** Opening Extracted material block **
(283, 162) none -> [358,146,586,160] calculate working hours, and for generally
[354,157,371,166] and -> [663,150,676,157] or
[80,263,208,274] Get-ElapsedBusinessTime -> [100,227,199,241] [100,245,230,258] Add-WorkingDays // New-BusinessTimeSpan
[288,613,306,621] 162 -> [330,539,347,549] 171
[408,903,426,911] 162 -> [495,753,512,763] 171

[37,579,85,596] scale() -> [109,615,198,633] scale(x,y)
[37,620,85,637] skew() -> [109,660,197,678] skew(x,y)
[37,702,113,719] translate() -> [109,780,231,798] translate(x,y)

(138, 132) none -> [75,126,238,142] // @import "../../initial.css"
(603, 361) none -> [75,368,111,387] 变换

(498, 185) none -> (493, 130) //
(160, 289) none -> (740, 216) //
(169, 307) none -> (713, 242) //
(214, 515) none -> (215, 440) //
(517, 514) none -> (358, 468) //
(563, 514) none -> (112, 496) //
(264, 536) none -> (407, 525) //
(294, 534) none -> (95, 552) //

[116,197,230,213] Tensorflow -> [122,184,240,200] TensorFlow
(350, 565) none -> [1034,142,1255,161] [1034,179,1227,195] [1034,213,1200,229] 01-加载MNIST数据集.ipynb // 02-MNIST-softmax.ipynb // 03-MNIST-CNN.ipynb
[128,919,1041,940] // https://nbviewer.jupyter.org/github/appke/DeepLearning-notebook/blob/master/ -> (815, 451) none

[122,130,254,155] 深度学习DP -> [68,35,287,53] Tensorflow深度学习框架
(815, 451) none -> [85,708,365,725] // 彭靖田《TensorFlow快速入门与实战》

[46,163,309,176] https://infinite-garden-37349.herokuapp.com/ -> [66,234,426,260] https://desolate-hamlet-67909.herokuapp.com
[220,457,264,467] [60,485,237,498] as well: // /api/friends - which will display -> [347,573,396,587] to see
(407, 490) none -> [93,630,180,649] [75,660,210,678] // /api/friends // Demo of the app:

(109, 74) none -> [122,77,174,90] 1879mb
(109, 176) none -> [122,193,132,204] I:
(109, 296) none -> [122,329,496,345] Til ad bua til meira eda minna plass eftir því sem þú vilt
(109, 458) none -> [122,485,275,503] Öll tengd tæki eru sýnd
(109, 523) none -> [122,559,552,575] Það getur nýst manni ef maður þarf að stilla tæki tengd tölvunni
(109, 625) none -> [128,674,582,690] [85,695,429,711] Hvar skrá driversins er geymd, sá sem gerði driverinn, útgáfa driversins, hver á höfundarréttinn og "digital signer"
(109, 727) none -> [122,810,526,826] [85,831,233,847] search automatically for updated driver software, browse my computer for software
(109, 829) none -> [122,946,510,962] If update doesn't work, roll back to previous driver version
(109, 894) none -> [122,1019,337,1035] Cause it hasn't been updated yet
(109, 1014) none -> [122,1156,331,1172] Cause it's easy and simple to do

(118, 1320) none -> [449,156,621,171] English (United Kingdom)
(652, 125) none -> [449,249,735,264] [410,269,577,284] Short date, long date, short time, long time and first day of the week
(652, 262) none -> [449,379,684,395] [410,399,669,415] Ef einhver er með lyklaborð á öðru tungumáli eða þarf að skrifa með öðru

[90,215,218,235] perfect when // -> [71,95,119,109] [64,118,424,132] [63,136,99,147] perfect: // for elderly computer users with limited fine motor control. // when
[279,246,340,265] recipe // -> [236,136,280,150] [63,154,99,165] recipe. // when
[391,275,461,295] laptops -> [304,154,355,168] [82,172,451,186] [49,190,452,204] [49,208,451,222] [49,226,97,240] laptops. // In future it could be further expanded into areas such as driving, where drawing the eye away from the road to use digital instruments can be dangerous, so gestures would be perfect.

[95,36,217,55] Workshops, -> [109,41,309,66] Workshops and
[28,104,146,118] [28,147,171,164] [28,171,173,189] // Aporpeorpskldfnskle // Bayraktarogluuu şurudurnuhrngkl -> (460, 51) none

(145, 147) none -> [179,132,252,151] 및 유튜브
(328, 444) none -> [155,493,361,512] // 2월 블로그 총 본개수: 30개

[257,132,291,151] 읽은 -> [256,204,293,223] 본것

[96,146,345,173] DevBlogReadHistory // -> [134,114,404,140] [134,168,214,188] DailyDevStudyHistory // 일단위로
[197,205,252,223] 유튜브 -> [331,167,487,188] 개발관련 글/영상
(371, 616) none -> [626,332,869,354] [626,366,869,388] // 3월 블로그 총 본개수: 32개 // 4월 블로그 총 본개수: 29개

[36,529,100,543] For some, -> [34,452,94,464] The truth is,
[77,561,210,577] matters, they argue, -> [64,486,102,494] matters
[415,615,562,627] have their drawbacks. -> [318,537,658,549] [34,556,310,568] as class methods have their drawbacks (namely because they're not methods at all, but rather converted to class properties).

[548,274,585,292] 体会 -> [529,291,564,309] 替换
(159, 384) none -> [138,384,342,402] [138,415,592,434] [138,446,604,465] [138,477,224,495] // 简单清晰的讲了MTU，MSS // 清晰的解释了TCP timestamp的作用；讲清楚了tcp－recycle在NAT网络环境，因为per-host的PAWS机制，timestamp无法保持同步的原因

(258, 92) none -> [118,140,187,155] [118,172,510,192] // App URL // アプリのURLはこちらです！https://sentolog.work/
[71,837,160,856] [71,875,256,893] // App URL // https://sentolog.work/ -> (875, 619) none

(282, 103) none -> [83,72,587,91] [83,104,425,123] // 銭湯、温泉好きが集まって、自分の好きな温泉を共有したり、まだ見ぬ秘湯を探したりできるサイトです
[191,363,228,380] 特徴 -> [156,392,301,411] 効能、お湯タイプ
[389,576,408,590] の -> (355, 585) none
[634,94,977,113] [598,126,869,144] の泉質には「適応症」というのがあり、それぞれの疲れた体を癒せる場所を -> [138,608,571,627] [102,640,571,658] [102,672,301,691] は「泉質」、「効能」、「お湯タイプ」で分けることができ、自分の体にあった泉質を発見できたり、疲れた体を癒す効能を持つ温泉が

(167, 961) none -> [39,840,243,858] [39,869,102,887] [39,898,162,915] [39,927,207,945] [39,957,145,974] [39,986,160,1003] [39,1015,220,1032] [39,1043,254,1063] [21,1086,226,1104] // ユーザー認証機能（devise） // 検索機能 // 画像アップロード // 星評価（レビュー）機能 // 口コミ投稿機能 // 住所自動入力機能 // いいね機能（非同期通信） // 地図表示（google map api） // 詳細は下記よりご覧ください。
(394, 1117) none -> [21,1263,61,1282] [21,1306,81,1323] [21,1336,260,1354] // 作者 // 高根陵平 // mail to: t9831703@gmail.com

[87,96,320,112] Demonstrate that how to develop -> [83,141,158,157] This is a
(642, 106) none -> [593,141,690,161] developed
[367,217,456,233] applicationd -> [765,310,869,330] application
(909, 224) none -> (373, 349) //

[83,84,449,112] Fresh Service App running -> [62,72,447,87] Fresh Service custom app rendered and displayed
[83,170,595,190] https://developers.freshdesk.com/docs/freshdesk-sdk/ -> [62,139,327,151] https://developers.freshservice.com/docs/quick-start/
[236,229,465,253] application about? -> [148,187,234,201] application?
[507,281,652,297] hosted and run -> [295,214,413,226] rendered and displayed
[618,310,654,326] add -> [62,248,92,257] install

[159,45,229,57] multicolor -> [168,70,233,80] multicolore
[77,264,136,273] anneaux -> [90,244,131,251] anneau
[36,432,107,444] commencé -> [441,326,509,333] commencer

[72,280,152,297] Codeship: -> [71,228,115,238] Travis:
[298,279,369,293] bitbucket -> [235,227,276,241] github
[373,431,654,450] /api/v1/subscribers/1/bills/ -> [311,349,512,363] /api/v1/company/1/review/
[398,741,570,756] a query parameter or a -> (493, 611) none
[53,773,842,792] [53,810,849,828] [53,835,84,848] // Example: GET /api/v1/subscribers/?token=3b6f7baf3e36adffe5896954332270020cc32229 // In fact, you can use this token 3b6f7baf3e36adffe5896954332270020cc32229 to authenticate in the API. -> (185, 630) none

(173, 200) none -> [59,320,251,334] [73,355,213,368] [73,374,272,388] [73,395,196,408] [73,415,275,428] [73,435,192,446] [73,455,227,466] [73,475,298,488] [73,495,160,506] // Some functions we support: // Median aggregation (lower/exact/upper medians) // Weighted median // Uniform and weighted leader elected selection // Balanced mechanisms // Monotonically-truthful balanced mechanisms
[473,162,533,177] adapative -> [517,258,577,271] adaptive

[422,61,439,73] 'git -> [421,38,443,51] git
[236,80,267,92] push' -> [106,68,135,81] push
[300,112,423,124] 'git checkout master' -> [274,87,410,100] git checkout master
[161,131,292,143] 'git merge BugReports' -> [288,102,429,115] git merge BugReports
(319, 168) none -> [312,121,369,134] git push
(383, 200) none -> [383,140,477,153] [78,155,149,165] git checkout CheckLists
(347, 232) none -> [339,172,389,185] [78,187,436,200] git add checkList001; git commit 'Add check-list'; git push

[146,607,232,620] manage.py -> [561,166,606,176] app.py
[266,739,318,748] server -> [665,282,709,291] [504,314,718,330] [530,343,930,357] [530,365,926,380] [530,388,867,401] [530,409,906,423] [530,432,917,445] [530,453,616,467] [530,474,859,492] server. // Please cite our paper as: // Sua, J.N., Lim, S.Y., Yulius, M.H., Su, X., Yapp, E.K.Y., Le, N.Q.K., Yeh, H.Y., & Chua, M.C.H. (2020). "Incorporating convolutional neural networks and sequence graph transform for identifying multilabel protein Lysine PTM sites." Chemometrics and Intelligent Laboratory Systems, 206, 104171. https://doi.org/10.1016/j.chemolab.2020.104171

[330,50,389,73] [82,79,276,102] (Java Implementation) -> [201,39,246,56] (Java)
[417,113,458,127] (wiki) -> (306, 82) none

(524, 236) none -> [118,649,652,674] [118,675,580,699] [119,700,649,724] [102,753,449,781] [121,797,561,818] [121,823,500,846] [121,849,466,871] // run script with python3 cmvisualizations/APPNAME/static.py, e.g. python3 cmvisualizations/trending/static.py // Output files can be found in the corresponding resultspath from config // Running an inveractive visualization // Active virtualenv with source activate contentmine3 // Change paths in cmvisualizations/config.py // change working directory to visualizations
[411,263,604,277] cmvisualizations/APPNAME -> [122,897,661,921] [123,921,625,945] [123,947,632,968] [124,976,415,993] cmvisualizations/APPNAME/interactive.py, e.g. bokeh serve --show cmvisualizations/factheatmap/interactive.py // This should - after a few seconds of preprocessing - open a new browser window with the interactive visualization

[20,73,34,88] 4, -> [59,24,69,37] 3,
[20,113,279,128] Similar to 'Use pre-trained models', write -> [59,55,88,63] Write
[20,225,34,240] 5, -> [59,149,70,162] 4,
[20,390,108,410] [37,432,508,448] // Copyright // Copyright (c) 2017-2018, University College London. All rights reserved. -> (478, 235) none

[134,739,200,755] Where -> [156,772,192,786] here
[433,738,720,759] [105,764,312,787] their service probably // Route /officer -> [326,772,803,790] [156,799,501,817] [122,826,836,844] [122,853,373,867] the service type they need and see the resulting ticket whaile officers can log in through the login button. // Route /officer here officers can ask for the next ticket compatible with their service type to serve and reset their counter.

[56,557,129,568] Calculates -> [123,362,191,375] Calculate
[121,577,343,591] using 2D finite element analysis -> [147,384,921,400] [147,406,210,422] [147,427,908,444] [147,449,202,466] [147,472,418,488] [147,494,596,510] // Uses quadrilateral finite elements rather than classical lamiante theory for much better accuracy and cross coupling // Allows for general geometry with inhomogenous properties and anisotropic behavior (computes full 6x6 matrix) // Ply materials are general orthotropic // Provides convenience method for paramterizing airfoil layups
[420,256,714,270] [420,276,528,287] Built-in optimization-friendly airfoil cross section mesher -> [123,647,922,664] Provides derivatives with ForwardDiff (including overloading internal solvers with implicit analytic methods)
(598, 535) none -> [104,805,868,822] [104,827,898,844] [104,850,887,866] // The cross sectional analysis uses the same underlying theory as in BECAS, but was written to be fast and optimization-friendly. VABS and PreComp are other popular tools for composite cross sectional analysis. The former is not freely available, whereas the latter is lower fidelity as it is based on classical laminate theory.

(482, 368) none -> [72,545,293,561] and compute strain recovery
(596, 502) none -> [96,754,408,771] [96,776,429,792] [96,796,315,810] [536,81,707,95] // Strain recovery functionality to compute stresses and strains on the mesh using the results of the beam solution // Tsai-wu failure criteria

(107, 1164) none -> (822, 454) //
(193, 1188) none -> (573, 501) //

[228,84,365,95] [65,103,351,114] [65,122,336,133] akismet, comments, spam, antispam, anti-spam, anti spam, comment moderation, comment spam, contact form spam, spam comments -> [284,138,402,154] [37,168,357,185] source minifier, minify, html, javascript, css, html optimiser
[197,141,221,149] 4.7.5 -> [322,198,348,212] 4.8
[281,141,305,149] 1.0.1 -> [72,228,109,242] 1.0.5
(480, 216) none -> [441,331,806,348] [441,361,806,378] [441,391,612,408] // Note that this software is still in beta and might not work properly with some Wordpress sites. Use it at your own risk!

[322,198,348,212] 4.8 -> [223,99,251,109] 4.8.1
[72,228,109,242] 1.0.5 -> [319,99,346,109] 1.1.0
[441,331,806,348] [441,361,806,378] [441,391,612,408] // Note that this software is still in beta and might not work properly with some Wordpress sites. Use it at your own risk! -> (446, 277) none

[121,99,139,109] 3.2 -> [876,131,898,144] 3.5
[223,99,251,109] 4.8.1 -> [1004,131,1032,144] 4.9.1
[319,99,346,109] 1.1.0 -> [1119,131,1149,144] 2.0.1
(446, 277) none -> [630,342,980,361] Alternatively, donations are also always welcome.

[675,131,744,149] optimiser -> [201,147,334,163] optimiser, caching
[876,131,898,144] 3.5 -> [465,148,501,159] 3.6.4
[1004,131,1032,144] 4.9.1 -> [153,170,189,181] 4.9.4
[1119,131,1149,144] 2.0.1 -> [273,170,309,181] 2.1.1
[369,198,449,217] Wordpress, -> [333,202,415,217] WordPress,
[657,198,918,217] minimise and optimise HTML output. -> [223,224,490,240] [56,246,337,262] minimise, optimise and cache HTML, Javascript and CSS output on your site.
** Closing Extracted material block **
* What you need to do:
Where a line of the data contains "their", copy that line.

* Expected answer:
[415,615,562,627] have their drawbacks. -> [318,537,658,549] [34,556,310,568] as class methods have their drawbacks (namely because they're not methods at all, but rather converted to class properties).
[433,738,720,759] [105,764,312,787] their service probably // Route /officer -> [326,772,803,790] [156,799,501,817] [122,826,836,844] [122,853,373,867] the service type they need and see the resulting ticket whaile officers can log in through the login button. // Route /officer here officers can ask for the next ticket compatible with their service type to serve and reset their counter.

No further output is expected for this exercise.